[Records for this exercise — start]

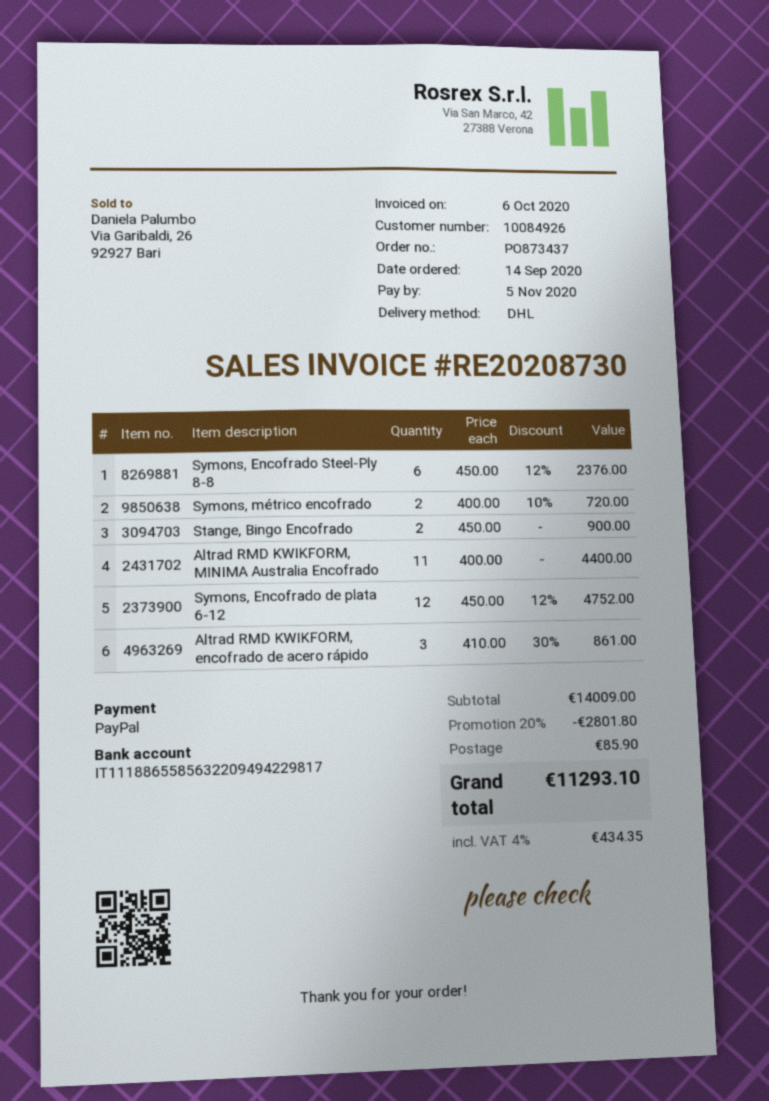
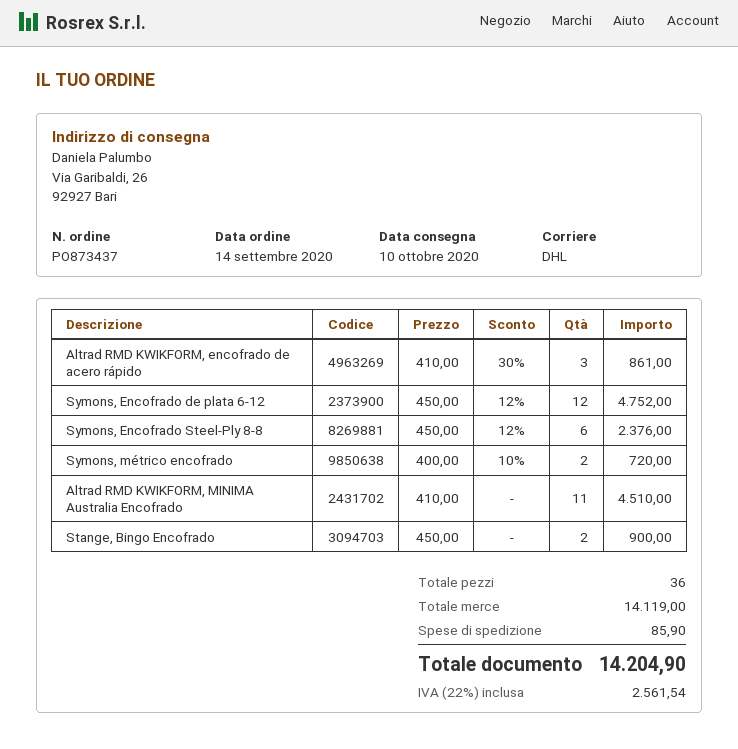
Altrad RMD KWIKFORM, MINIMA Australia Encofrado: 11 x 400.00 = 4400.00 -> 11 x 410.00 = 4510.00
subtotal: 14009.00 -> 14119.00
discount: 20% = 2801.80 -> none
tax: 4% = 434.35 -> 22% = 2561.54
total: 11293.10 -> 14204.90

[Records for this exercise — finish]

Instructions to follow
Exactly as written, restate all of the data, leaving out the images.

Exercise answer
Altrad RMD KWIKFORM, MINIMA Australia Encofrado: 11 x 400.00 = 4400.00 -> 11 x 410.00 = 4510.00
subtotal: 14009.00 -> 14119.00
discount: 20% = 2801.80 -> none
tax: 4% = 434.35 -> 22% = 2561.54
total: 11293.10 -> 14204.90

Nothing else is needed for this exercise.